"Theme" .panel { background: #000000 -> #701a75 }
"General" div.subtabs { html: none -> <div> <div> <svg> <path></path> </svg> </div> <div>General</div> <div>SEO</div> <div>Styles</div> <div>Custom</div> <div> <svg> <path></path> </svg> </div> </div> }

-*-

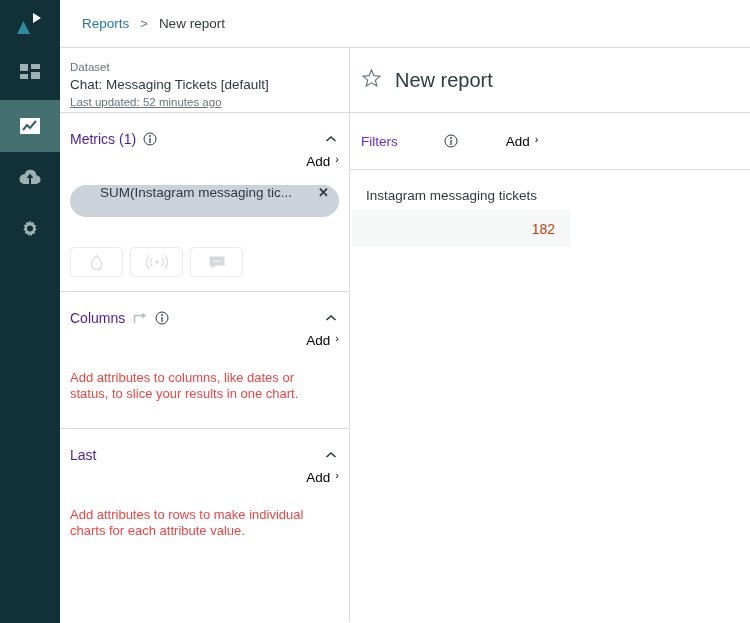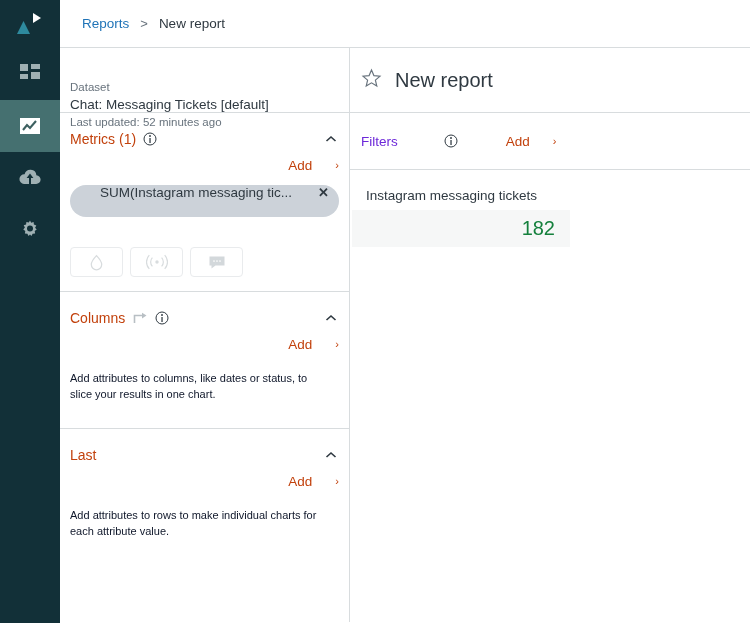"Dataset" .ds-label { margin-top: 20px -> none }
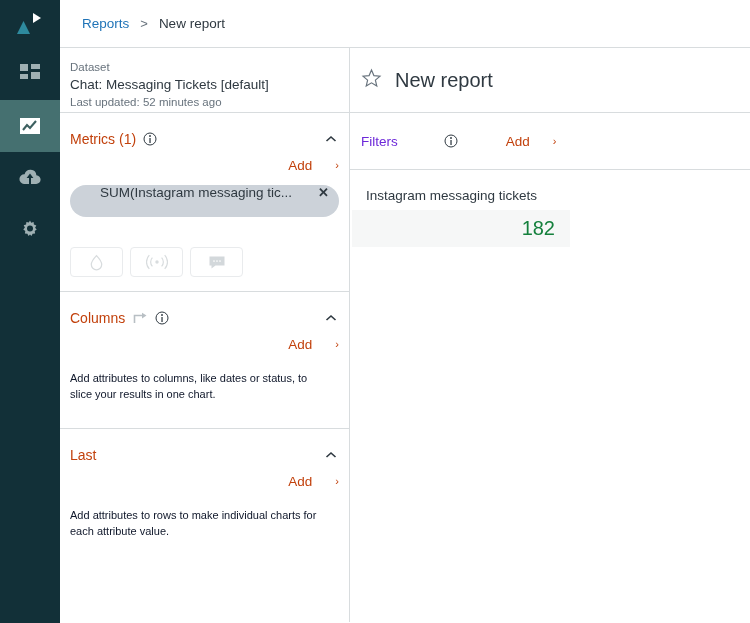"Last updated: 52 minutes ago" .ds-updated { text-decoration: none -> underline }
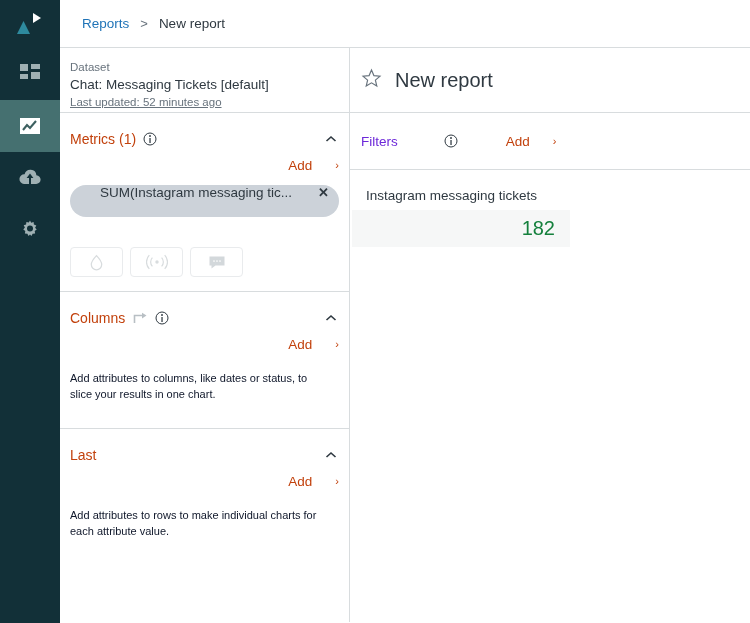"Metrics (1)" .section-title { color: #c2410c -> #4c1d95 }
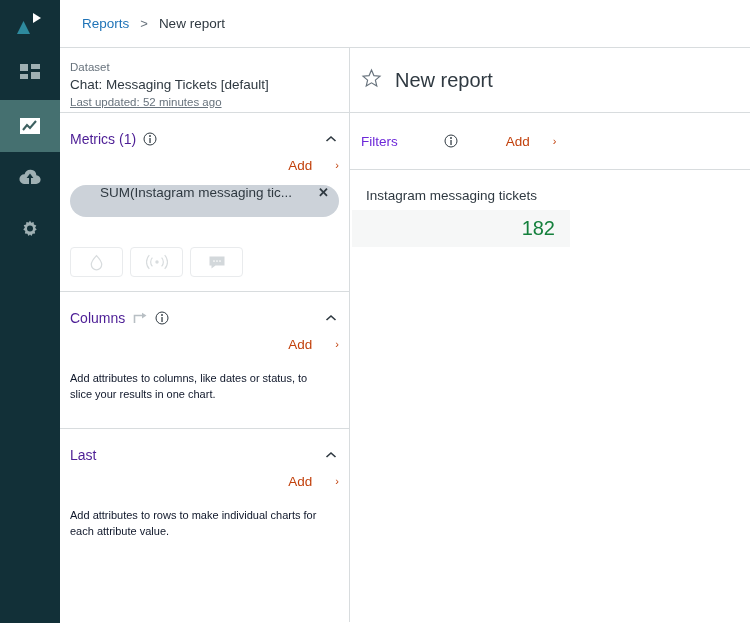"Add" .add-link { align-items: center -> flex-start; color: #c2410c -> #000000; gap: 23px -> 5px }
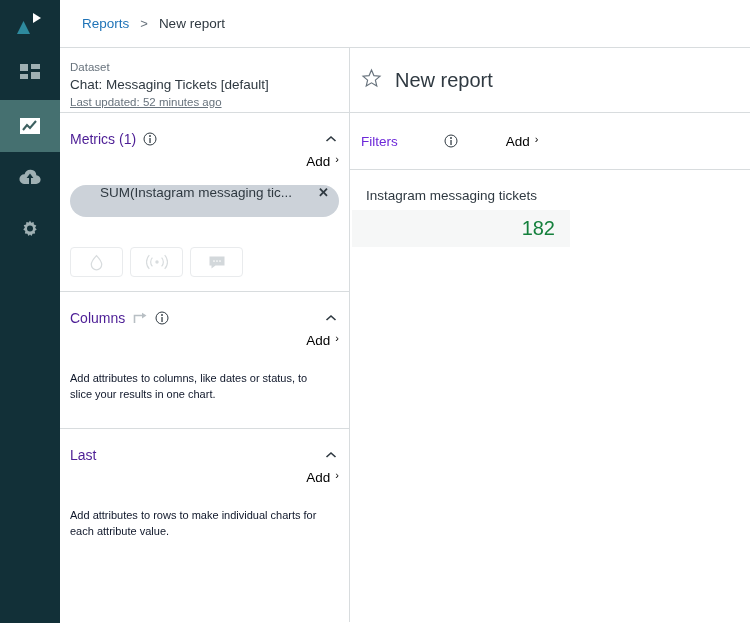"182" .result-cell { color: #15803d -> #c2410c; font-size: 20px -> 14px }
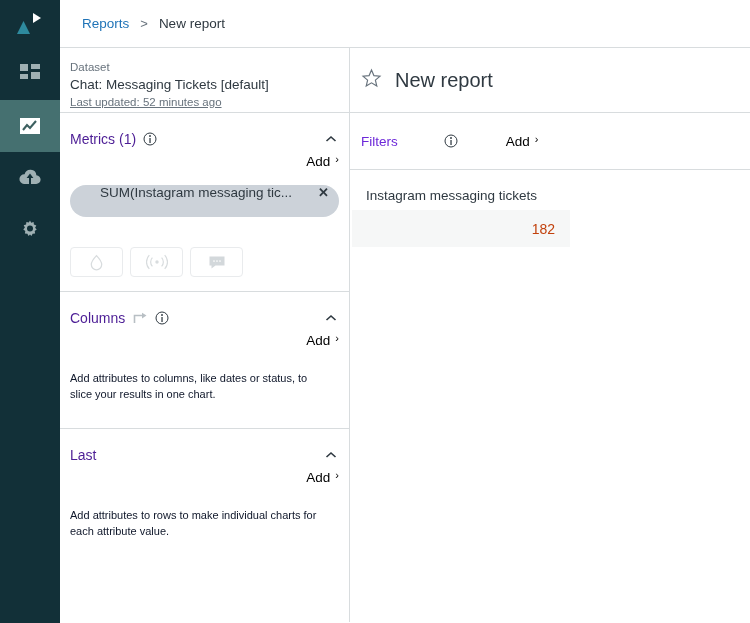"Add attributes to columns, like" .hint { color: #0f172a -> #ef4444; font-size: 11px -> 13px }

-*-

▶ **YOUR OBJECTIVE**
For this exercise, repeat exactly the lines of the data above from the one with "background: #000000 ->" down to the one with "html: none ->", both end lines included.

▶ **FINISHED EXERCISE**
"Theme" .panel { background: #000000 -> #701a75 }
"General" div.subtabs { html: none -> <div> <div> <svg> <path></path> </svg> </div> <div>General</div> <div>SEO</div> <div>Styles</div> <div>Custom</div> <div> <svg> <path></path> </svg> </div> </div> }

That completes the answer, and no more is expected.